● WHAT IS NEEDED:
For the listing that follows, give again exactly the lines from the one with "text: Grand et" to the one with "clé de notre", including both.

● RECORDS:
+ + + +
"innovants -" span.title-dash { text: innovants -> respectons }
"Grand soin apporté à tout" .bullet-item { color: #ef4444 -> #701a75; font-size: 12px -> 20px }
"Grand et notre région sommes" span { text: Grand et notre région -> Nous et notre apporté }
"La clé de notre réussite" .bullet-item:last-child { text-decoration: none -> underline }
+ + + +
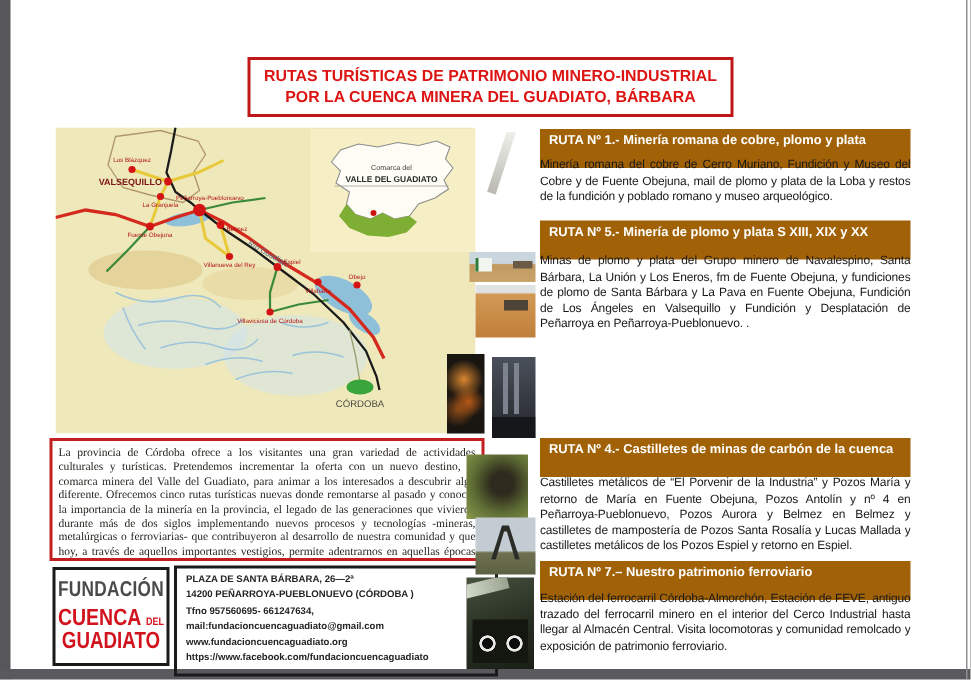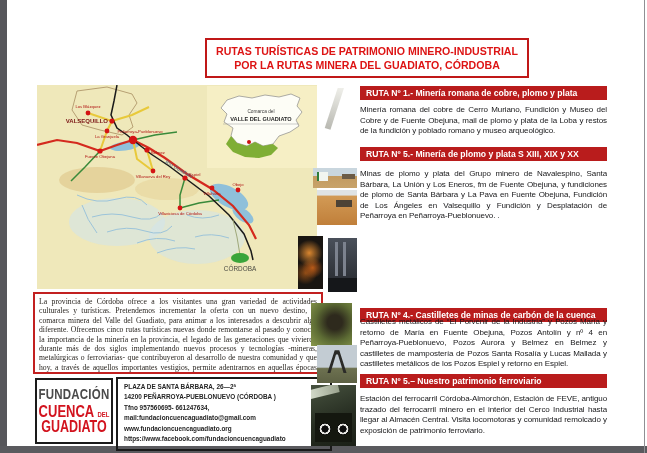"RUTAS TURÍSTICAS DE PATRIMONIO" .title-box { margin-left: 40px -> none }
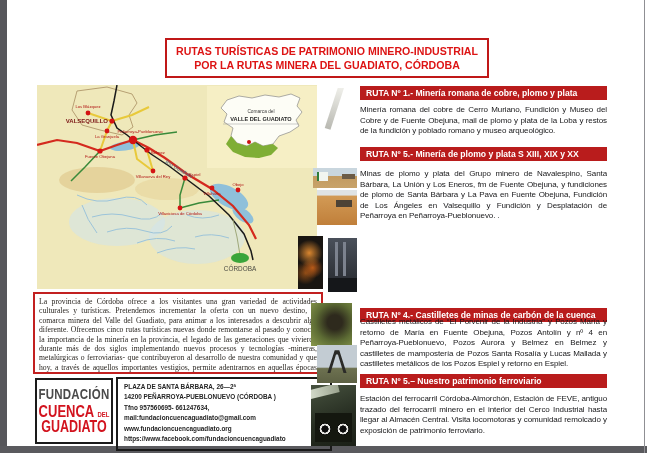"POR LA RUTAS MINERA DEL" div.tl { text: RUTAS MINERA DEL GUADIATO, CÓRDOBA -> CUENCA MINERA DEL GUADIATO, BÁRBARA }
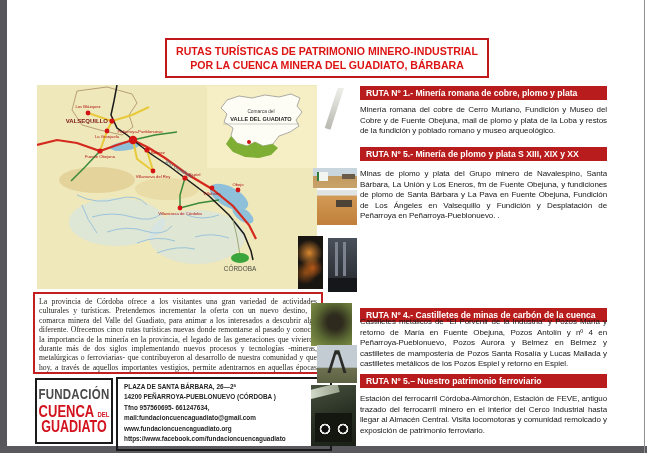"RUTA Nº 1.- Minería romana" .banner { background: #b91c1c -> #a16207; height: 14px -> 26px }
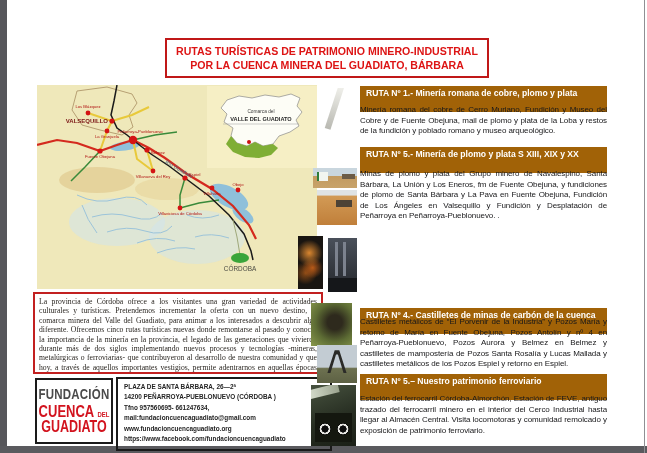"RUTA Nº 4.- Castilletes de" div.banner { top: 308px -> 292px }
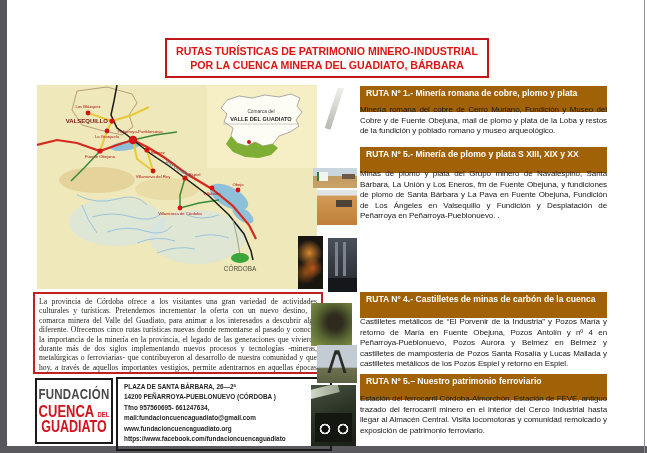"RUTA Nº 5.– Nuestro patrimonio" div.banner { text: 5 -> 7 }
+ + + +
● FINAL ANSWER:
"Grand et notre région sommes" span { text: Grand et notre région -> Nous et notre apporté }
"La clé de notre réussite" .bullet-item:last-child { text-decoration: none -> underline }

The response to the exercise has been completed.